At issue, experts say, is a Medicare rule that prohibits beneficiaries from using an FDA-approved mobile app to send results from a glucose-monitoring device to their doctors, families and caregivers. The Centers for Medicare & Medicaid Services covers such devices for patients with “intensively managed diabetes,” but the agency states that patients still must see their doctor to have any data downloaded for interpretation in order for the device to be covered.

According to the CMS ruling, “if a beneficiary uses a non-DME device (smart phone, tablet, etc.) as the display device, either separately or in combination with a receiver classified as DME, the supplies shall be denied as non-covered by Medicare.” Remote data transmission could be particularly helpful in nursing homes, where physicians aren't always on site for days at a time.

James Scott, president and CEO of the health policy and reimbursement consulting group Applied Policy, told the online newsletter service Inside Health Policy that the CMS glucose monitoring policy also sets a bad precedent for other telehealth advancements.

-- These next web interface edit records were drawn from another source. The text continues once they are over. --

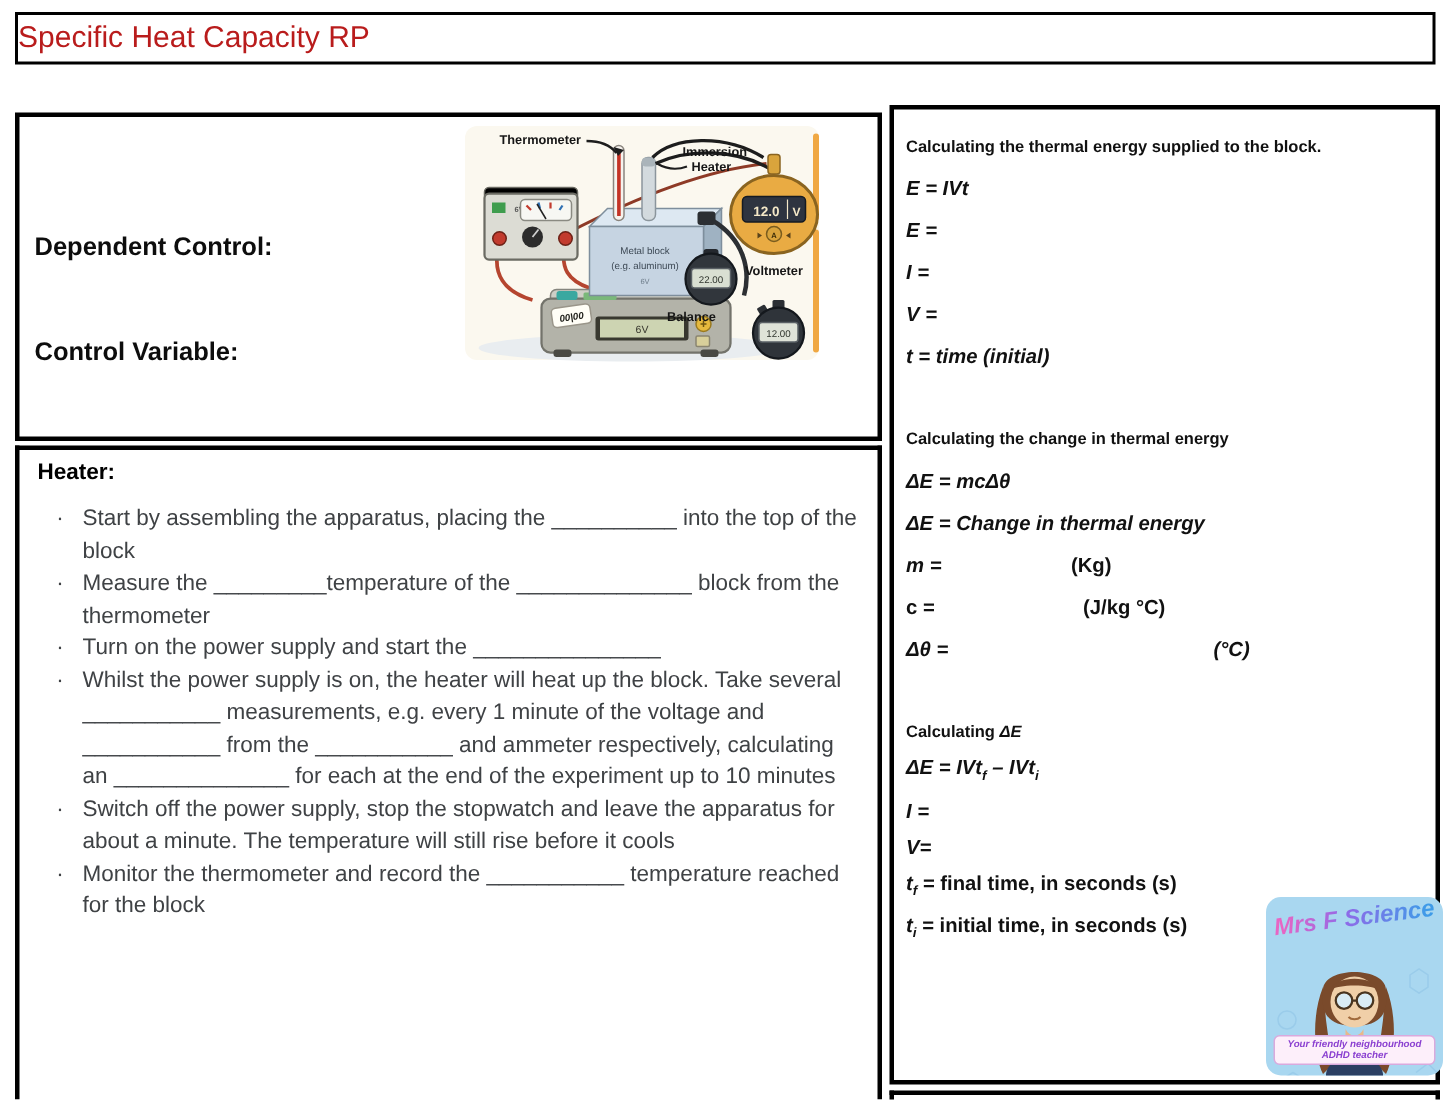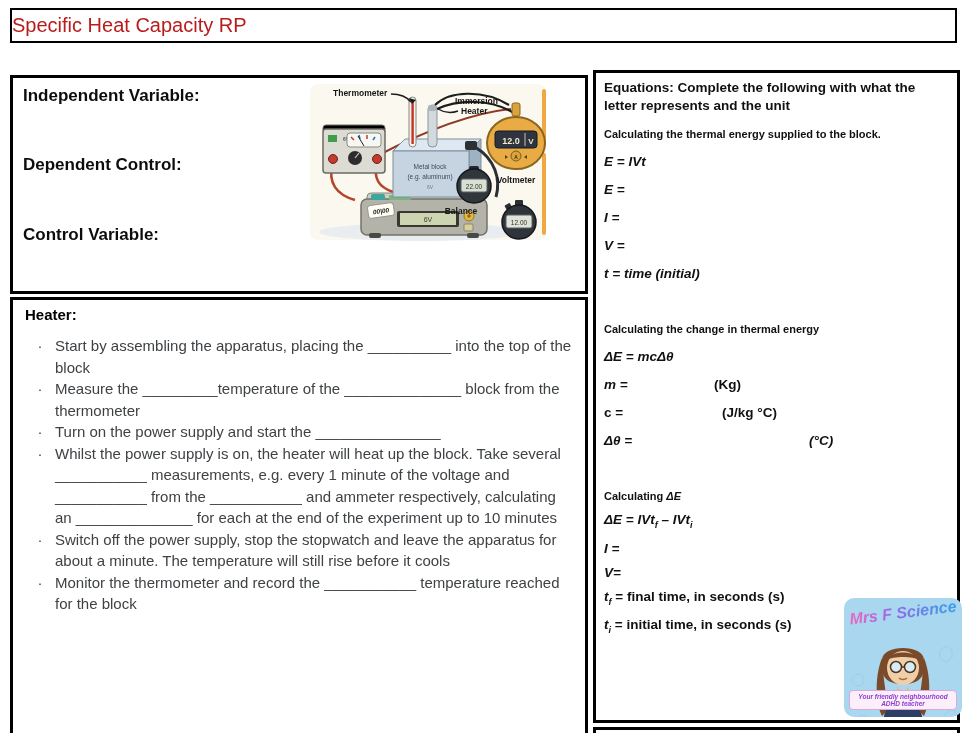"Independent Variable:" div.var-label { html: <div>Independent Variable:</div> -> none }
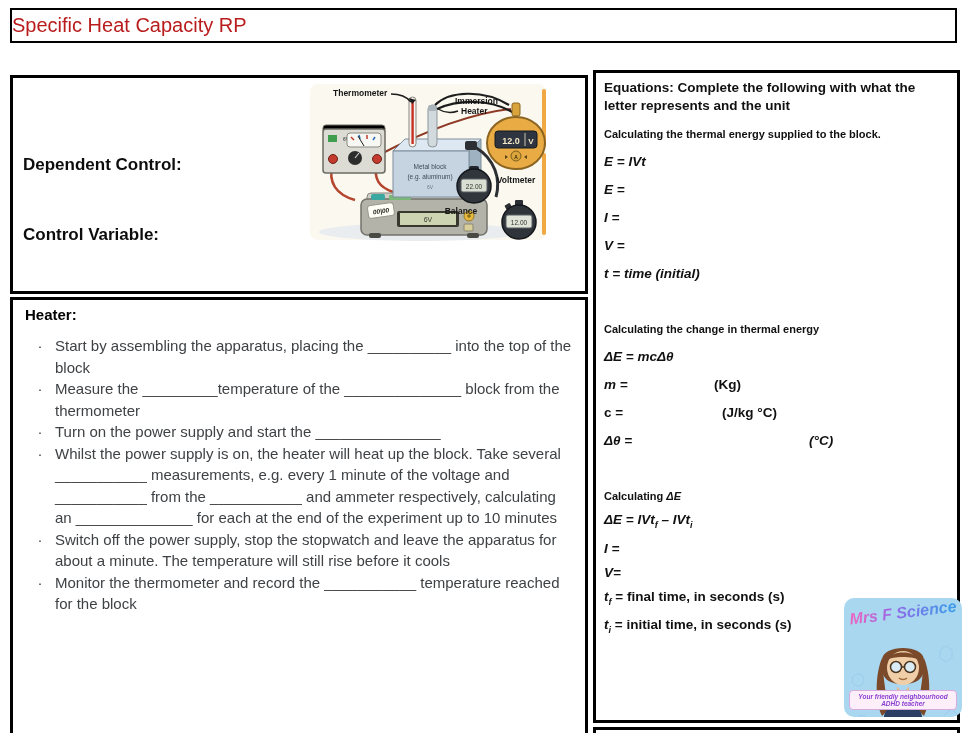"Equations: Complete the following with" div.eq-head { html: <div>Equations: Complete the following with what the letter represents and the unit</div> -> none }
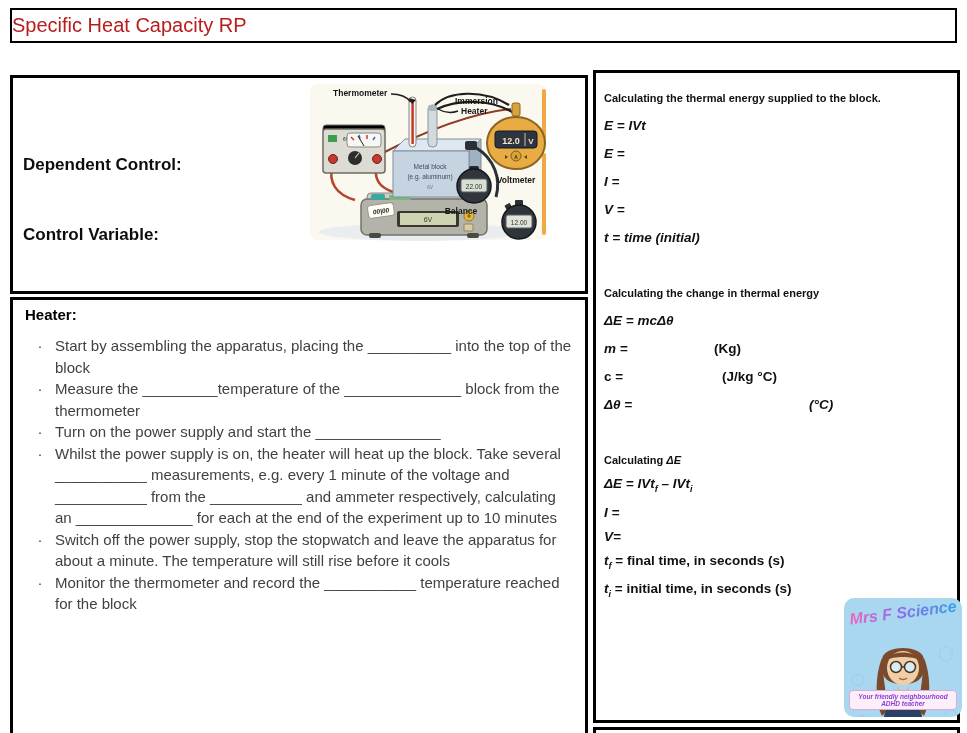"ΔE = Change in thermal" div.eq-line { html: none -> <div>ΔE = Change in thermal energy</div> }
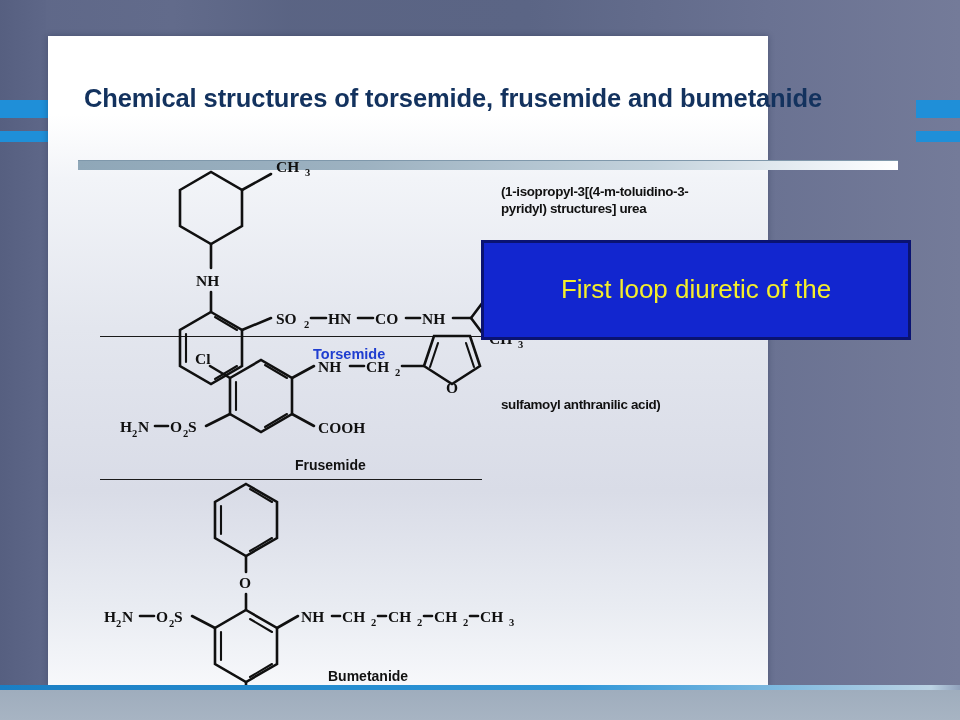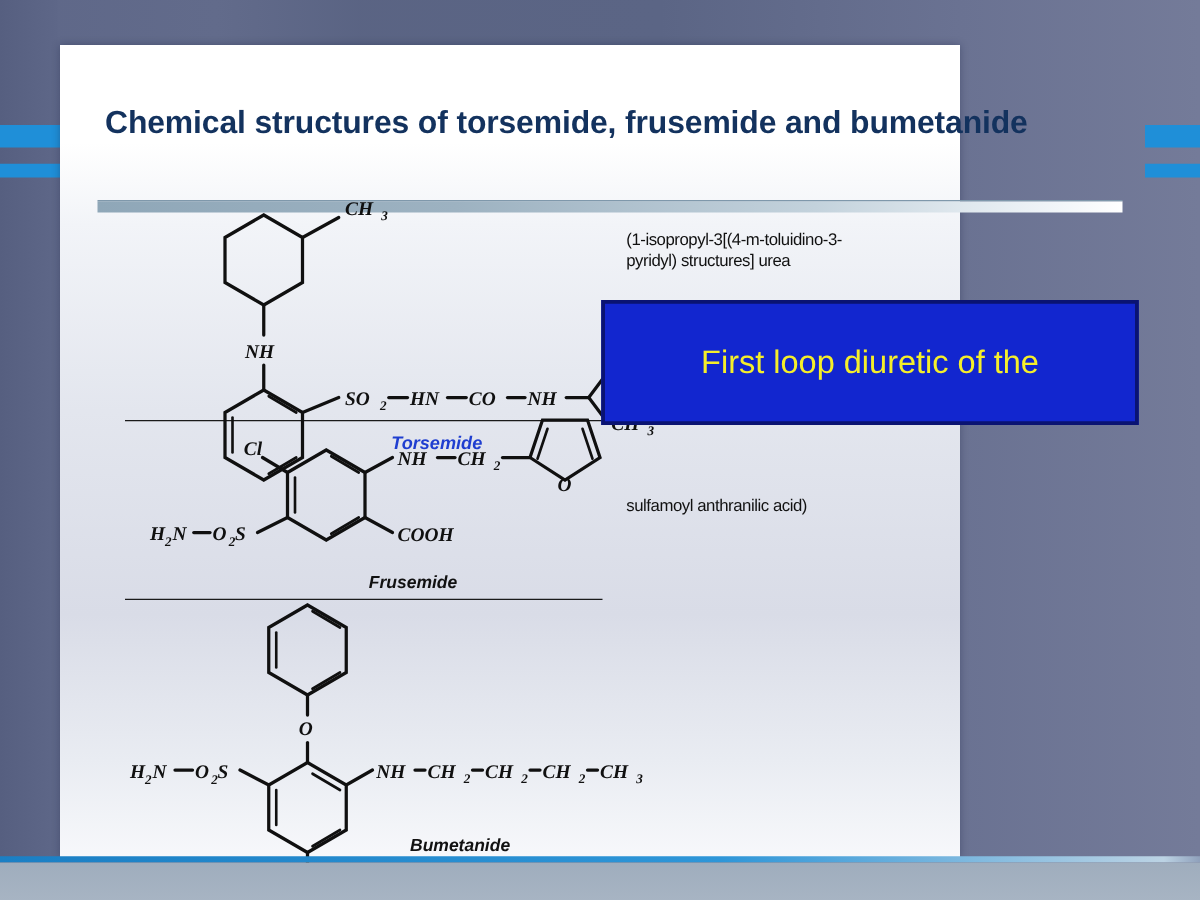"CH" .mol { font-style: italic -> none }
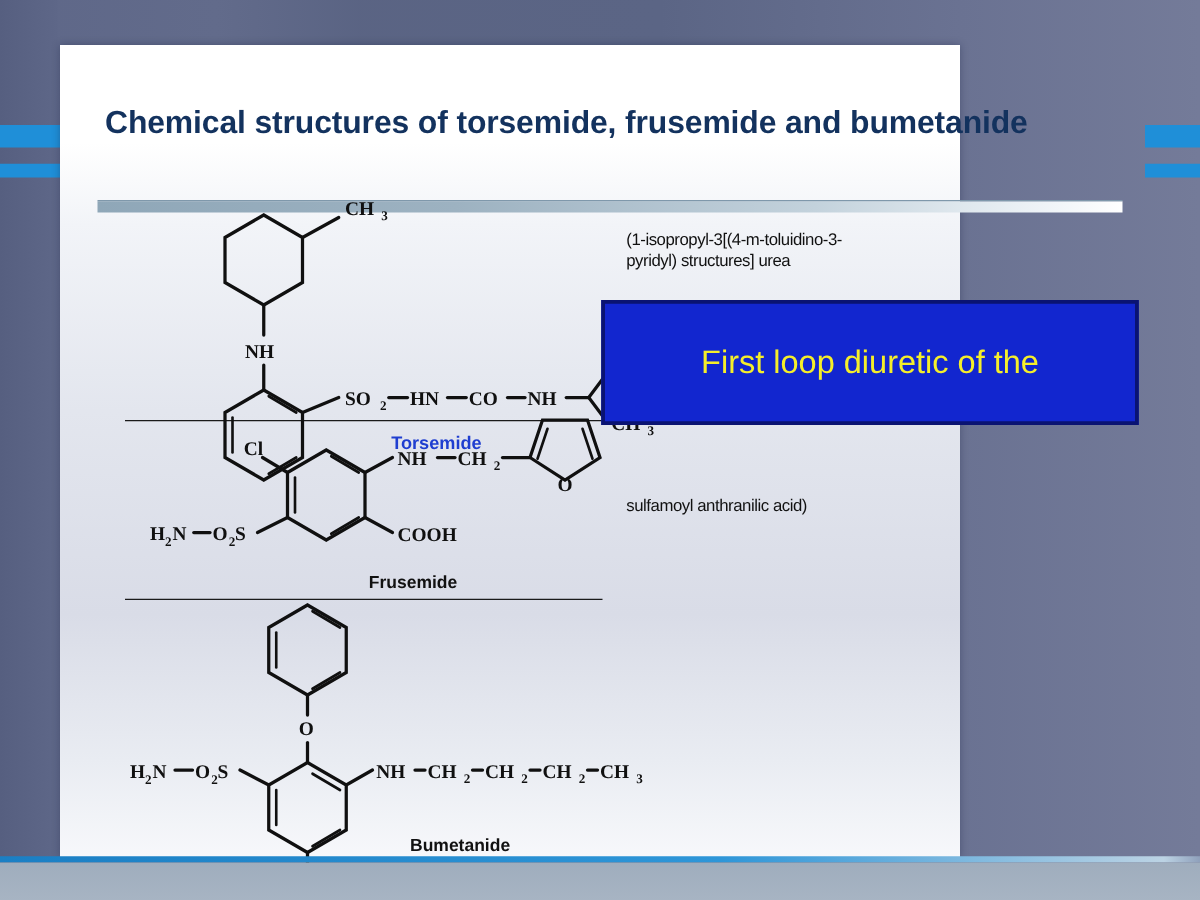"(1-isopropyl-3[(4-m-toluidino-3-" .iupac { font-weight: normal -> bold }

Others representing providers and diabetics have written to CMS asking the agency to allow benecfiiaries to use FDA-approved apps.

“Families [and] caretakers along with providers and diabetes educators are key players in the team of people who assist the person with diabetes,” said Leslie Kolb, chief science and practice officer for the American Association of Diabetes Educators. “The ability to link the patient's glucose data is critical.”